** WHAT IS REQUIRED **
Your answer should consist of the lines in the listing that hold "projet".

** EXCERPTED DATA **
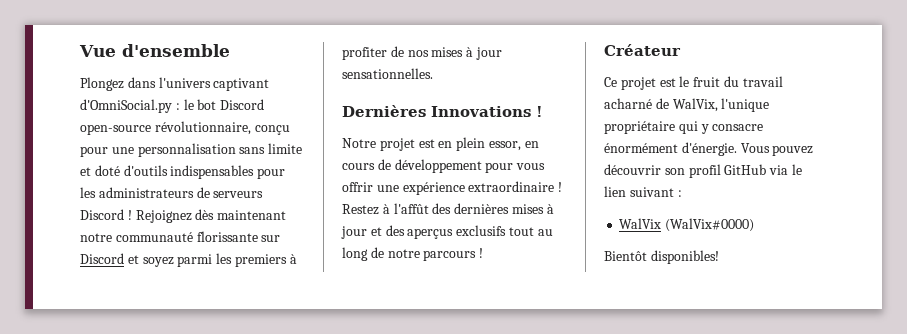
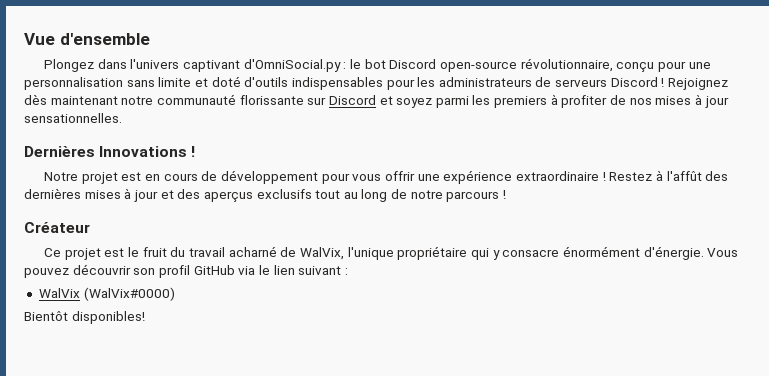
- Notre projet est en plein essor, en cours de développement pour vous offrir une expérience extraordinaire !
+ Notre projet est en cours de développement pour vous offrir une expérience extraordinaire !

--

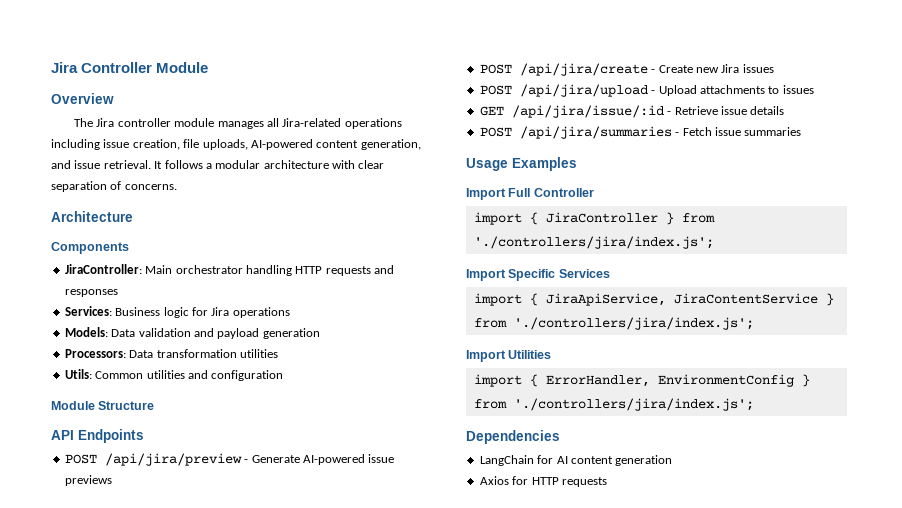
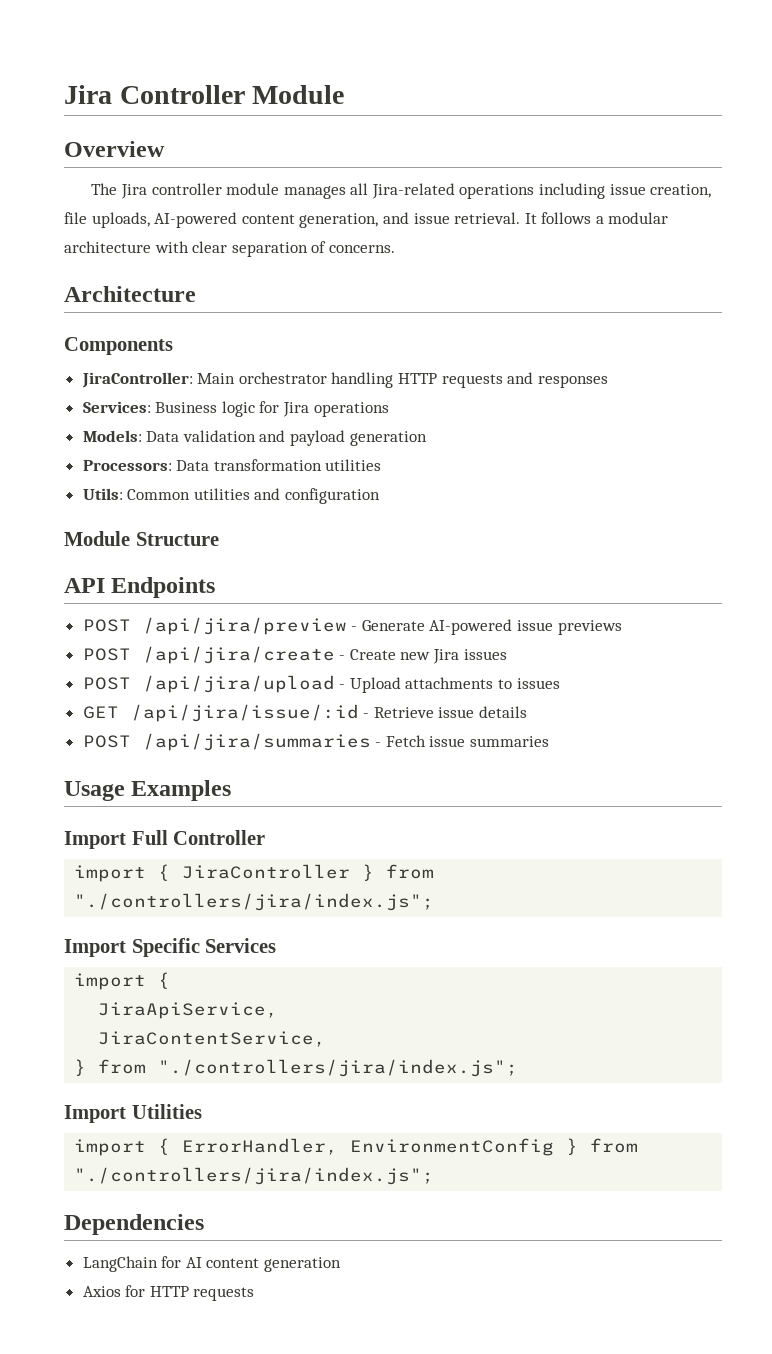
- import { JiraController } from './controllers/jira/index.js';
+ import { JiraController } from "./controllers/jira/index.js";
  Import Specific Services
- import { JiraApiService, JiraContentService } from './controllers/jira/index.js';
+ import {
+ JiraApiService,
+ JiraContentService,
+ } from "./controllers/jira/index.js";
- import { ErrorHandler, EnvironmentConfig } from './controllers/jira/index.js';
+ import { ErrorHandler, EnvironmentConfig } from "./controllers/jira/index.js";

...

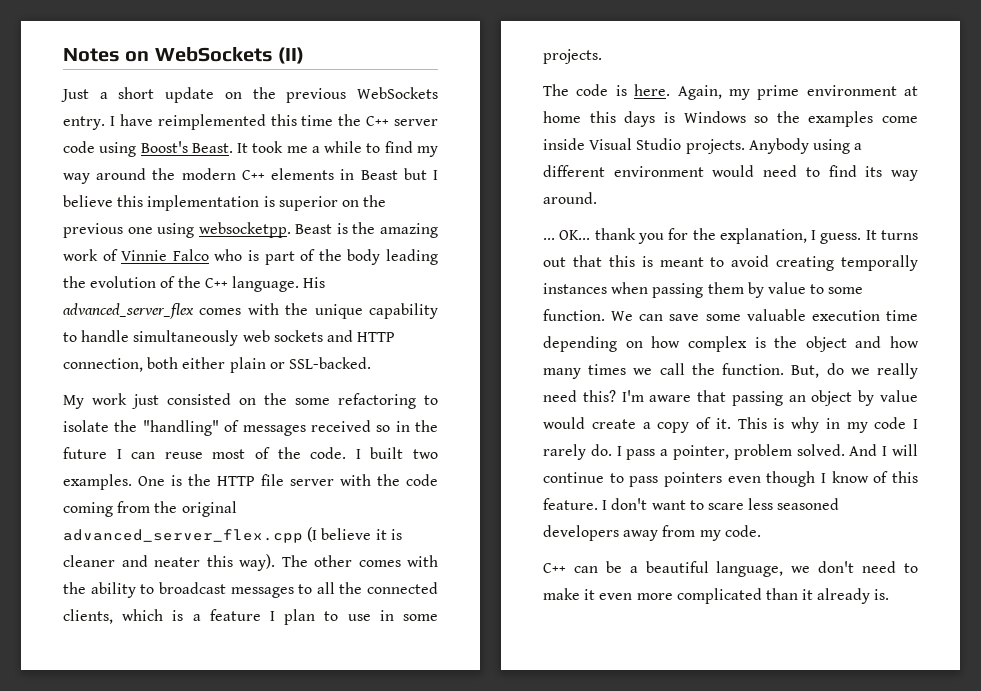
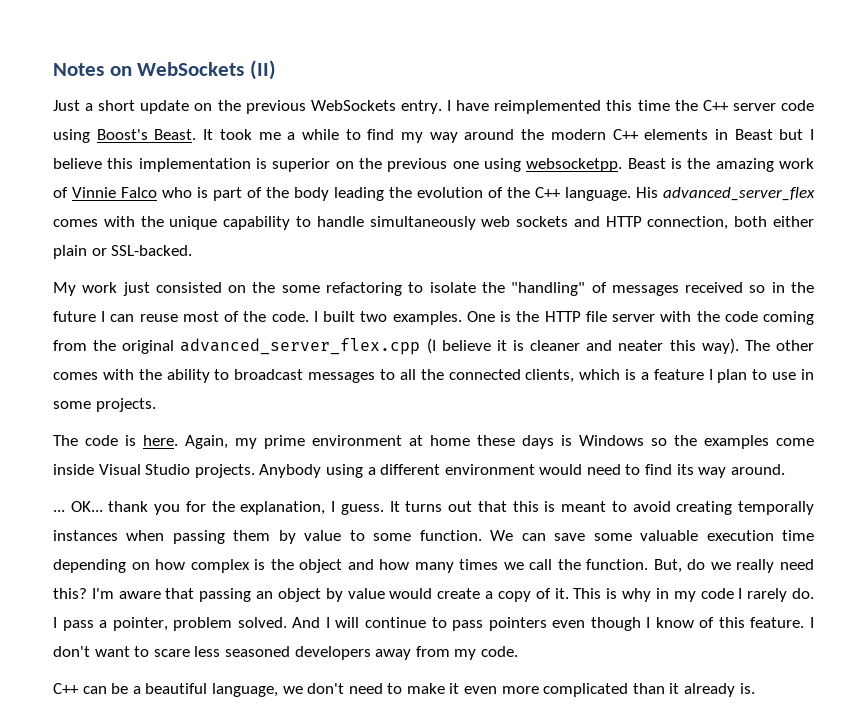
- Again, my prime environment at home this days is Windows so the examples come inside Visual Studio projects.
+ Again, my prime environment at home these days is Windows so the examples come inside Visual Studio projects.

** RESPONSE BELOW **
- Notre projet est en plein essor, en cours de développement pour vous offrir une expérience extraordinaire !
+ Notre projet est en cours de développement pour vous offrir une expérience extraordinaire !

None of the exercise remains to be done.